_INPUT RECORDS:_

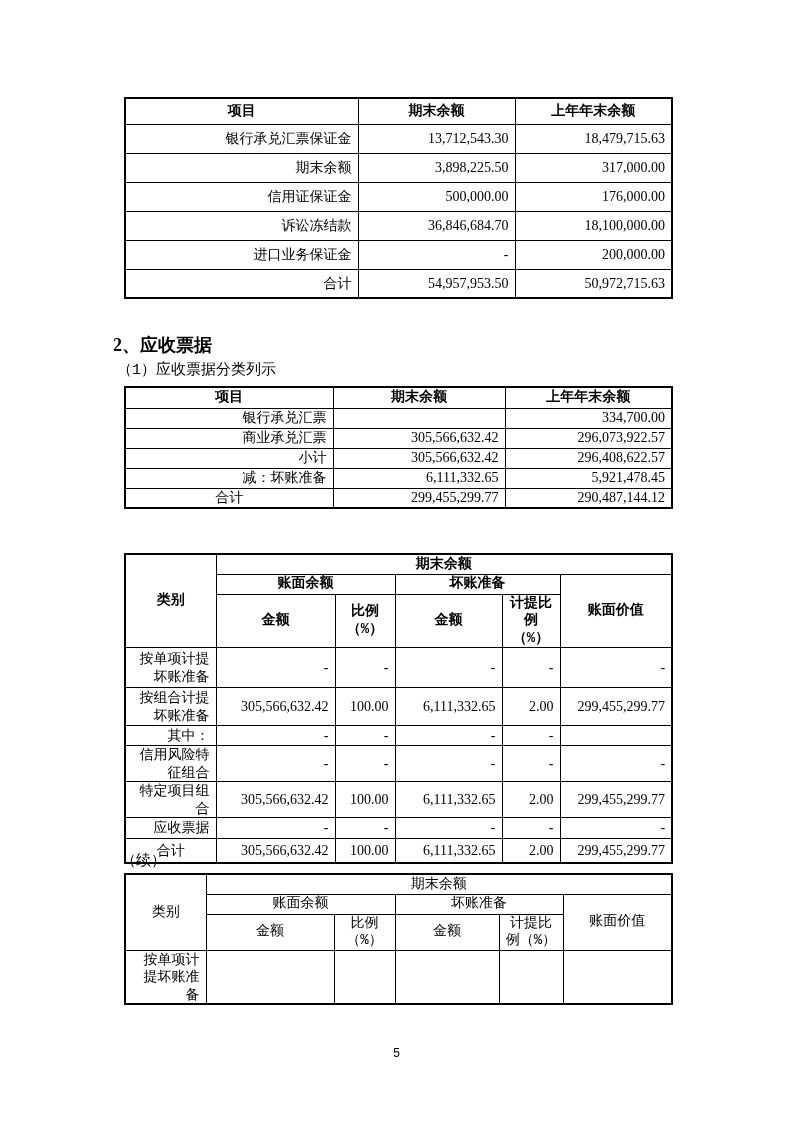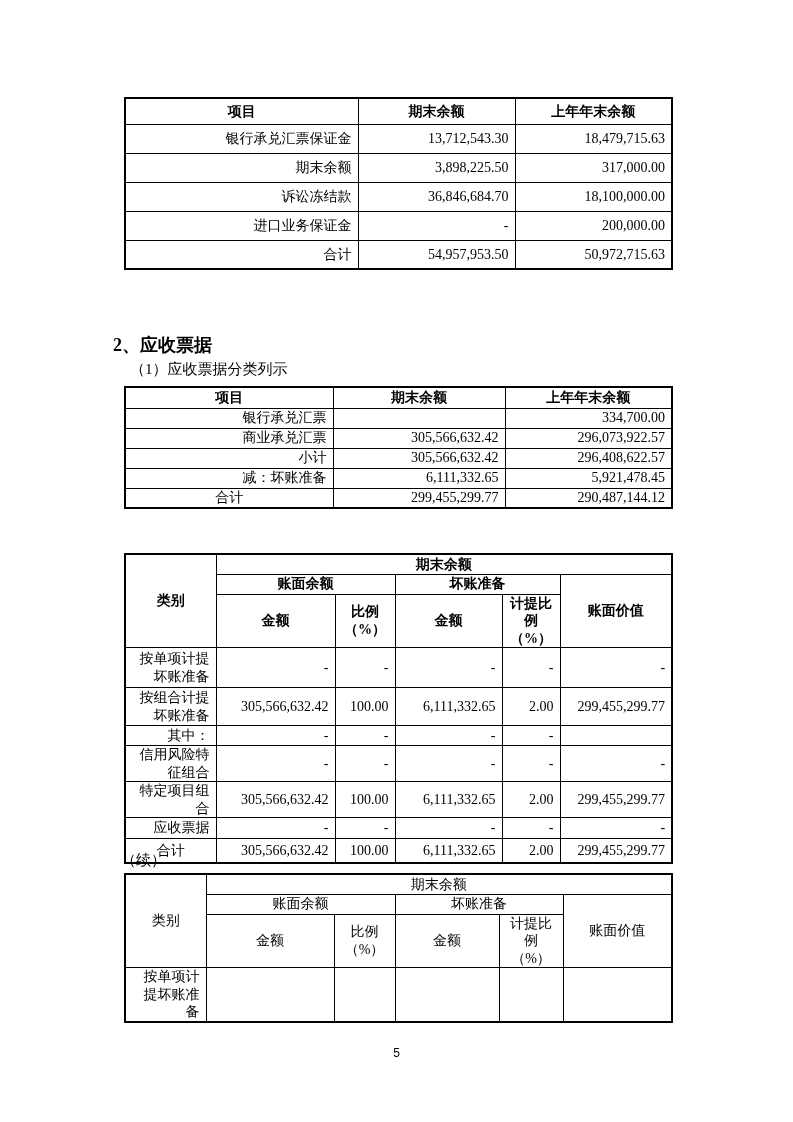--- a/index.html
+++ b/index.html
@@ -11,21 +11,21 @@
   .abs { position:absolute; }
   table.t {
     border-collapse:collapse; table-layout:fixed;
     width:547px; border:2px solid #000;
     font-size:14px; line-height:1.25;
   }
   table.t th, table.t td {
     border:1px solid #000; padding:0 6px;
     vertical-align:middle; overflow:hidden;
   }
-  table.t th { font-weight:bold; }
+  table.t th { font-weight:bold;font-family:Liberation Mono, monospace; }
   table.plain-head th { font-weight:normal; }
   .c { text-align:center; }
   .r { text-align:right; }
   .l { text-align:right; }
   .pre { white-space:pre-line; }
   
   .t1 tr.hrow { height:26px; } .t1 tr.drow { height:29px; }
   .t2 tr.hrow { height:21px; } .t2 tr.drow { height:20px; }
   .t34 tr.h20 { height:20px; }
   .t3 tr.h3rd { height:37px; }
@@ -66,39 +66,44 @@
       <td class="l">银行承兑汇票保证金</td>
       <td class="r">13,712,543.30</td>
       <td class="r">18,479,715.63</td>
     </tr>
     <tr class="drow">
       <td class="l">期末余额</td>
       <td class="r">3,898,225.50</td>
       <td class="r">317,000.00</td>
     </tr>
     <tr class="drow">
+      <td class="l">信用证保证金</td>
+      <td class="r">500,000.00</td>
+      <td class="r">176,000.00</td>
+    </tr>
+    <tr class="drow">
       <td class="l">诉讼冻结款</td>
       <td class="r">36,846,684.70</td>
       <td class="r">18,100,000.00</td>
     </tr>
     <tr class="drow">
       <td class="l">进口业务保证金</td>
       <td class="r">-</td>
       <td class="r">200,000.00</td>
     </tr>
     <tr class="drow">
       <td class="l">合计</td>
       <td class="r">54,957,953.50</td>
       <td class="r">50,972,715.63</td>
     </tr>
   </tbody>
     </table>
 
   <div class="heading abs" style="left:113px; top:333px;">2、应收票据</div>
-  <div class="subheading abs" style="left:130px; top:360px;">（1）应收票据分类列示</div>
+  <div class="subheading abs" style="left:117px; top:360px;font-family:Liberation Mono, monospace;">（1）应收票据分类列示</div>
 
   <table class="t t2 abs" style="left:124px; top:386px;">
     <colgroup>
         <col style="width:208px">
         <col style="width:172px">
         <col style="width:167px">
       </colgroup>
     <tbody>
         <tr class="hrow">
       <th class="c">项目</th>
...
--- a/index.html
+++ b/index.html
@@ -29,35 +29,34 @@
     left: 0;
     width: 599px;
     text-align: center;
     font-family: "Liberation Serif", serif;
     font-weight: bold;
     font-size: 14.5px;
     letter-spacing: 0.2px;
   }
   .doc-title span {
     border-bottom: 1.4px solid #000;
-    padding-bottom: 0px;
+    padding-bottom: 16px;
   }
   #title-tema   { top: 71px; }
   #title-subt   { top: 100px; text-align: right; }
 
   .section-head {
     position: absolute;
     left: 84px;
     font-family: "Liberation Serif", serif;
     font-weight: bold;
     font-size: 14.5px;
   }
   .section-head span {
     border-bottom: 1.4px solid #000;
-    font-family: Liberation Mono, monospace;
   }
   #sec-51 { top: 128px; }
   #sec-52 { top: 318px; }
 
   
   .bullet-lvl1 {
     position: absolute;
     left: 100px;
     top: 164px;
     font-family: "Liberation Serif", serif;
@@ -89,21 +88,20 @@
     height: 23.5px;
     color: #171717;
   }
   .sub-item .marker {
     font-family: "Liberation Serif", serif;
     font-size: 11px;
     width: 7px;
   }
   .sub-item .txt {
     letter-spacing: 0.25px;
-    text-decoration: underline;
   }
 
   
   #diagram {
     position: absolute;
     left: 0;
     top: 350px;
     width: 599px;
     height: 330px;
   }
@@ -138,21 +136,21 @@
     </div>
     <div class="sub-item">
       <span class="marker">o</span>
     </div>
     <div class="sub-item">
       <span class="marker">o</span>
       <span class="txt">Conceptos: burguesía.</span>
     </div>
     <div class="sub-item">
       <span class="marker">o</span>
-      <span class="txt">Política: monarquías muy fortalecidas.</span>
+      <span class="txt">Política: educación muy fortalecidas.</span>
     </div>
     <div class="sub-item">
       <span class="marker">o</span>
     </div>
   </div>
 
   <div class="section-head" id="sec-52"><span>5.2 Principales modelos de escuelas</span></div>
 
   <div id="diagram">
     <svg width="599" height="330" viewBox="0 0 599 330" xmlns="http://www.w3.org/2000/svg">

_ABOUT THIS EXERCISE:_
Every line above with the word "text" belongs in the answer, copied as written.

_WRITTEN ANSWER:_
   .c { text-align:center; }
   .r { text-align:right; }
   .l { text-align:right; }
     text-align: center;
   #title-subt   { top: 100px; text-align: right; }
-    text-decoration: underline;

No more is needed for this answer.